Search the data below for "page"; list each line that holds it.

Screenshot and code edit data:
-- Opening Marker --

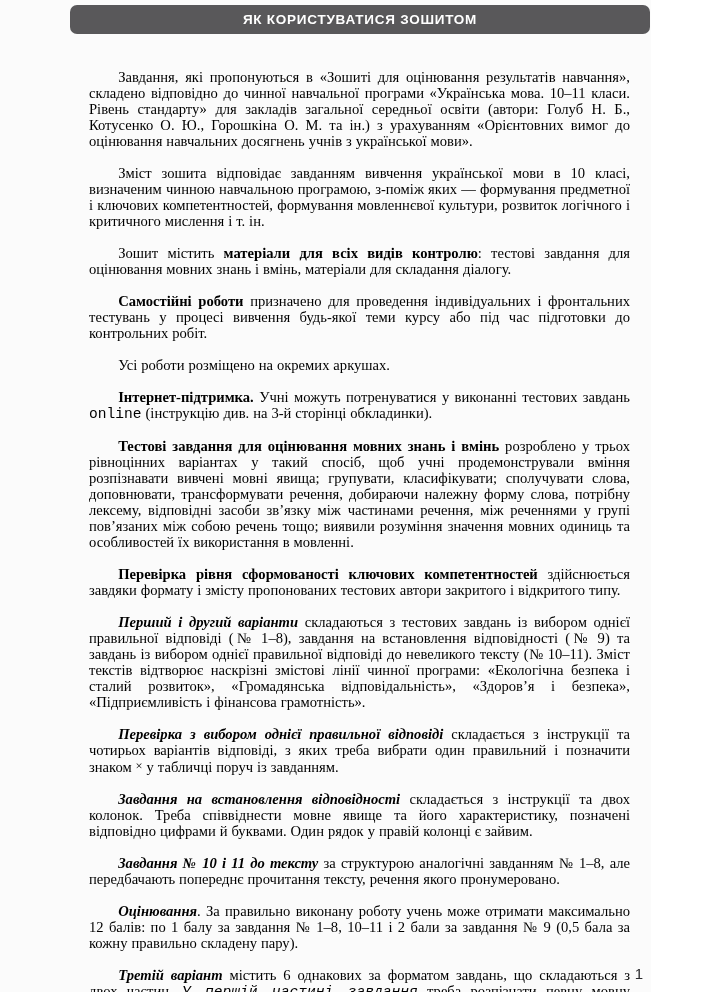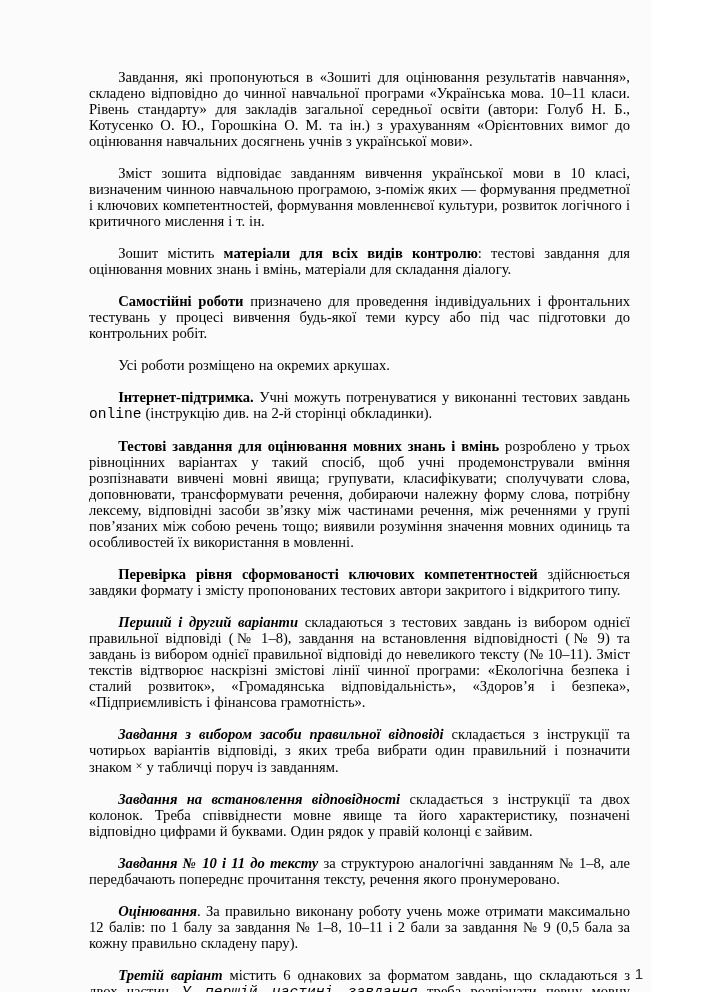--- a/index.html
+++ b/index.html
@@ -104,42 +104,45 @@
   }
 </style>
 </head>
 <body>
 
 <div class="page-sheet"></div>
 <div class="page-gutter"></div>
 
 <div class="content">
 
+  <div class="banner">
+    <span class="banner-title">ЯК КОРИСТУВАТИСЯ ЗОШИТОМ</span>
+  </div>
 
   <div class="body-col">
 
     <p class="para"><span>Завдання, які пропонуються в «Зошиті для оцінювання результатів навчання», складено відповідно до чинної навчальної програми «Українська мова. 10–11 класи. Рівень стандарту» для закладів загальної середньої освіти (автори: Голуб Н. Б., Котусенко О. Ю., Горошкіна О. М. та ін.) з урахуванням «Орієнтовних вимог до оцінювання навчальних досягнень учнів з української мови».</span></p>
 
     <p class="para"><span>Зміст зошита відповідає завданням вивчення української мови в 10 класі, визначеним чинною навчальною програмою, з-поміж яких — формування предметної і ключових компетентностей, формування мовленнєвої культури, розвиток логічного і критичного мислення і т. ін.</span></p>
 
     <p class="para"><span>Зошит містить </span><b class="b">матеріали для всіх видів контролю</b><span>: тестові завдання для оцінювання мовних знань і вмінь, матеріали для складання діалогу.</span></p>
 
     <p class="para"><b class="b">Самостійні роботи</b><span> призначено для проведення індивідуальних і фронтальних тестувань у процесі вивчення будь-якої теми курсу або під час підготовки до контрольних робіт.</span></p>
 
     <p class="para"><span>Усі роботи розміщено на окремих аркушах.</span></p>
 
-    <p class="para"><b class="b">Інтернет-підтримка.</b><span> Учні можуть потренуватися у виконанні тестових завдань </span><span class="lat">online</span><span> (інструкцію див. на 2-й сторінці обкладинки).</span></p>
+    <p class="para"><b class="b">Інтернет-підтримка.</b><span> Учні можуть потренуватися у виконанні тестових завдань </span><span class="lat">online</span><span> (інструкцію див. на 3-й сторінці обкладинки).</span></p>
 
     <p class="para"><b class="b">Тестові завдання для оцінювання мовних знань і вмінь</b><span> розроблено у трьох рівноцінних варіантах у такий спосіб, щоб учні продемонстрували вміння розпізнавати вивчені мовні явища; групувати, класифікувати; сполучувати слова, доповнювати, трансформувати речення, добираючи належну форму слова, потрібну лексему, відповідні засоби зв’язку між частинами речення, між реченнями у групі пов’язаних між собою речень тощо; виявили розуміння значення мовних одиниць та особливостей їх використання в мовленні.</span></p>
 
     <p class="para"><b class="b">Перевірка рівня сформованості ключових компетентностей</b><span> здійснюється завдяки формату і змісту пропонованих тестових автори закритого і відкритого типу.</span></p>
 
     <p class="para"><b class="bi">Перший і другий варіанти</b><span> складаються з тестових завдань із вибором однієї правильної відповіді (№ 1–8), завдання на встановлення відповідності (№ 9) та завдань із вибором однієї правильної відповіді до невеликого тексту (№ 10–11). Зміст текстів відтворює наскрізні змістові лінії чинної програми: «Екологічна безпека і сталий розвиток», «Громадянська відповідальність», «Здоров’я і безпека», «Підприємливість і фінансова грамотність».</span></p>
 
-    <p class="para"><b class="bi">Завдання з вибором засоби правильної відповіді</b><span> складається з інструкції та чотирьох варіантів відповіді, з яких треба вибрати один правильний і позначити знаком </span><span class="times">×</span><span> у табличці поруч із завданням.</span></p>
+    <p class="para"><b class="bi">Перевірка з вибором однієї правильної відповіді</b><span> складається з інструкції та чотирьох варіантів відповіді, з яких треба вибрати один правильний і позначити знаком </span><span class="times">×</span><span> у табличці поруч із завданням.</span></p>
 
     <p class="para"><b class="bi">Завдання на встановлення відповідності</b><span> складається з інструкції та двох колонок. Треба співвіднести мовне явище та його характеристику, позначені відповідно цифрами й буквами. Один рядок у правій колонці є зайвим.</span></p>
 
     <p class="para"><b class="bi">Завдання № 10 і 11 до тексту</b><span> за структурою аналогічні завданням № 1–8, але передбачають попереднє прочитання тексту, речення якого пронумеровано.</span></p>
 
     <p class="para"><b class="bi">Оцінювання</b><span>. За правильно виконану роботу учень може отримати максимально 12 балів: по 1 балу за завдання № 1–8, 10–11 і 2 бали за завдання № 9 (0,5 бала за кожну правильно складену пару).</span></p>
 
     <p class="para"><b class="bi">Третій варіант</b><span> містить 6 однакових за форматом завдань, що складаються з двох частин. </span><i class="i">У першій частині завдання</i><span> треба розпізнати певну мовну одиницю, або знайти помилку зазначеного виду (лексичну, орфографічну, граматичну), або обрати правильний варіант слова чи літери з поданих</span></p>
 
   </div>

-- Closing Marker --

§ Output below:
 <div class="page-sheet"></div>
 <div class="page-gutter"></div>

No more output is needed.